ACTIVITY » Exactly the lines starting at the line containing "text: 4 -> 0" and ending at the line containing "align-items: flex-end ->" are to be written out from the listing below, both included.

RECORDS SHOWN »

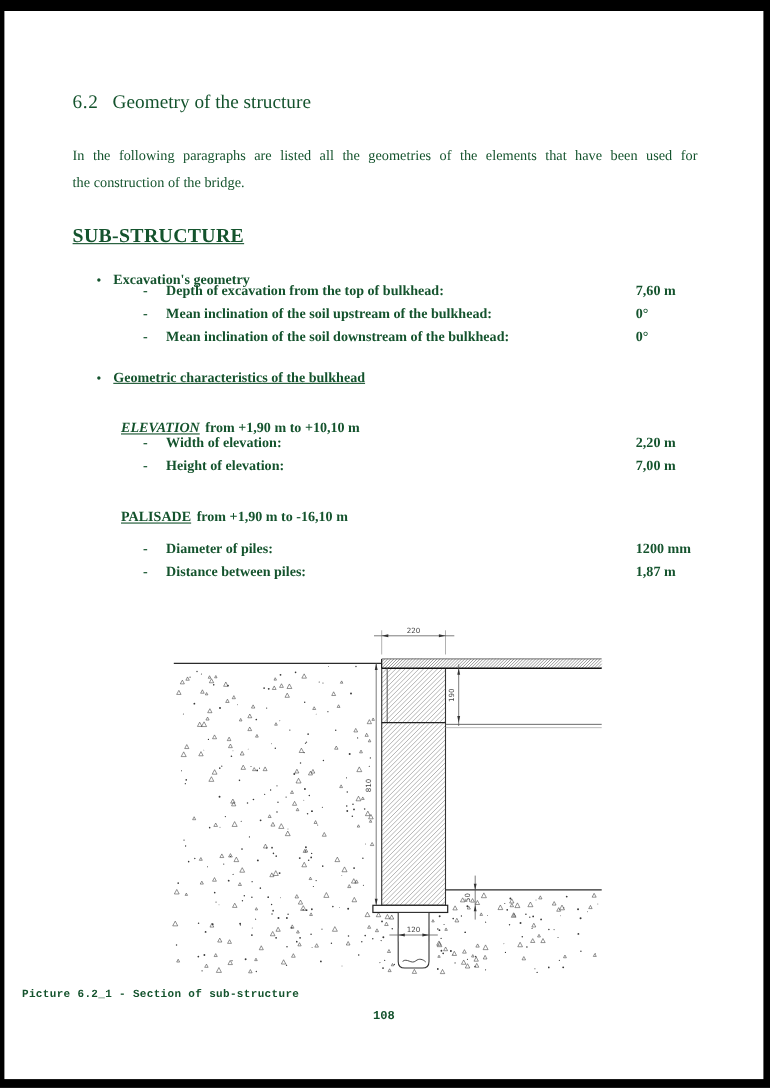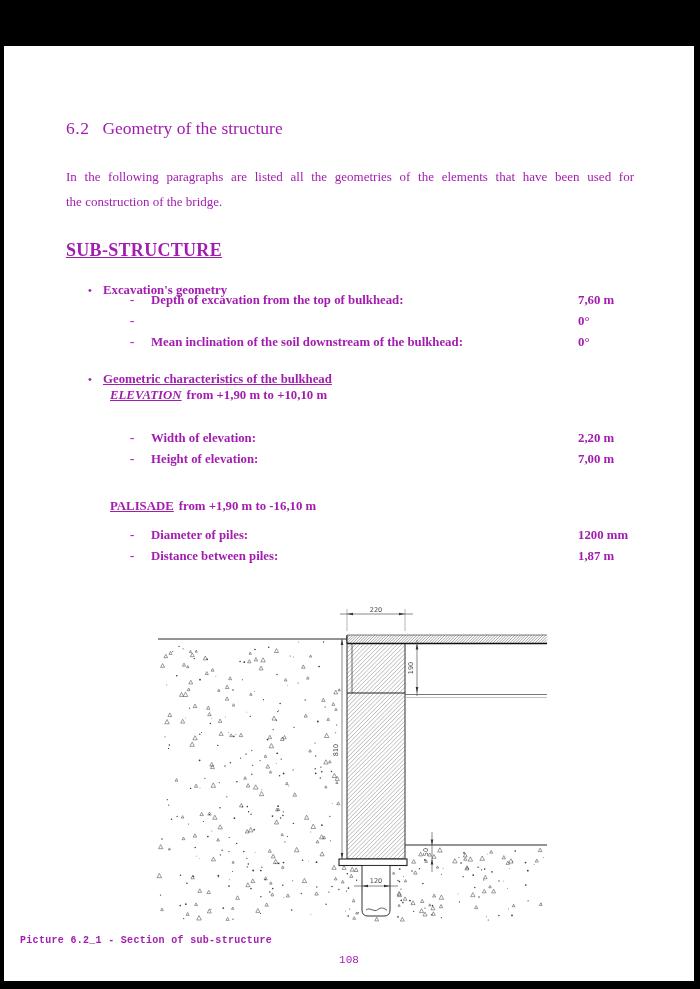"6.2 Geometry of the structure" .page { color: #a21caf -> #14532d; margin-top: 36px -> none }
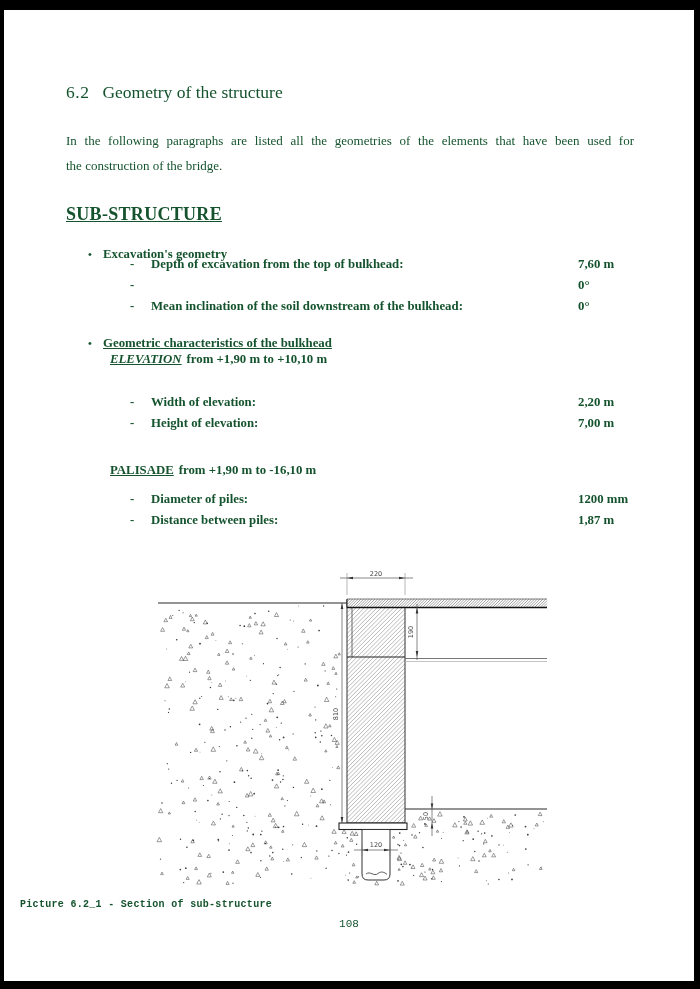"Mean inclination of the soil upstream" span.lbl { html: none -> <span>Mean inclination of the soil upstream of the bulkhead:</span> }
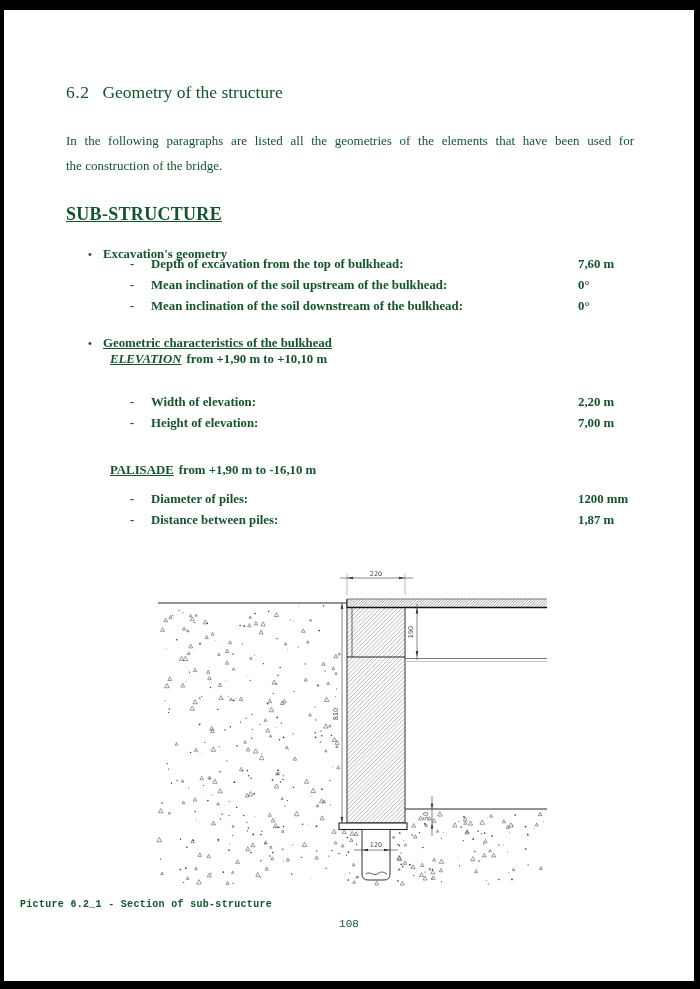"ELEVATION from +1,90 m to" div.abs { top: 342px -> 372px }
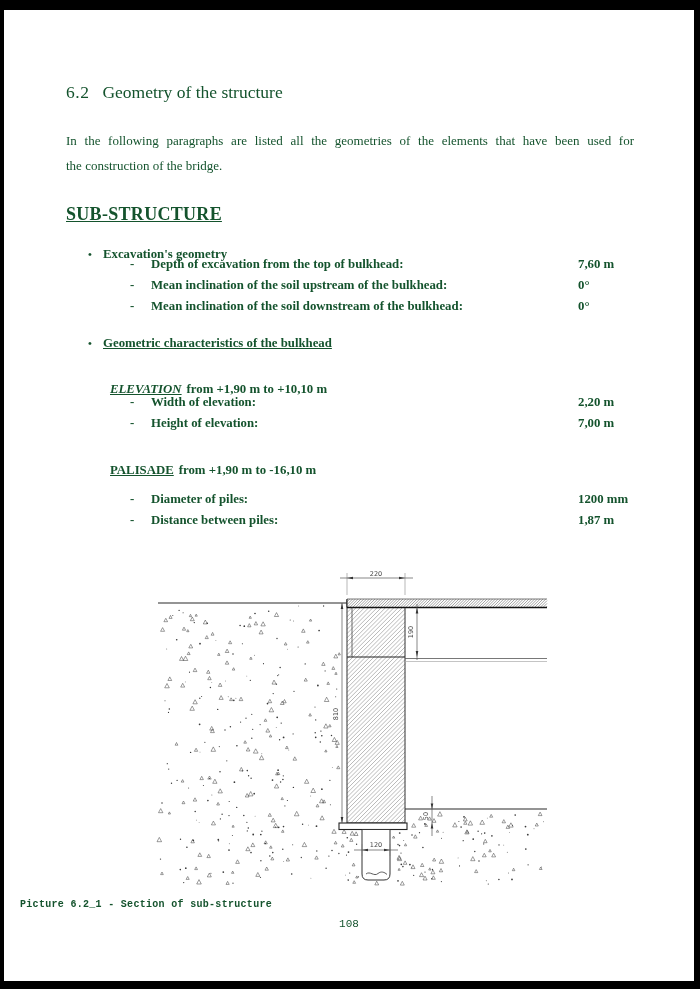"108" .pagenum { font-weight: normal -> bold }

...

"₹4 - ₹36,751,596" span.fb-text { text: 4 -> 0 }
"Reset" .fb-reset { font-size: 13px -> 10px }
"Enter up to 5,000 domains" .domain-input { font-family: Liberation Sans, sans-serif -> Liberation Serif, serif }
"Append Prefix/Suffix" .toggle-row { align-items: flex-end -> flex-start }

TASK OUTPUT »
"₹4 - ₹36,751,596" span.fb-text { text: 4 -> 0 }
"Reset" .fb-reset { font-size: 13px -> 10px }
"Enter up to 5,000 domains" .domain-input { font-family: Liberation Sans, sans-serif -> Liberation Serif, serif }
"Append Prefix/Suffix" .toggle-row { align-items: flex-end -> flex-start }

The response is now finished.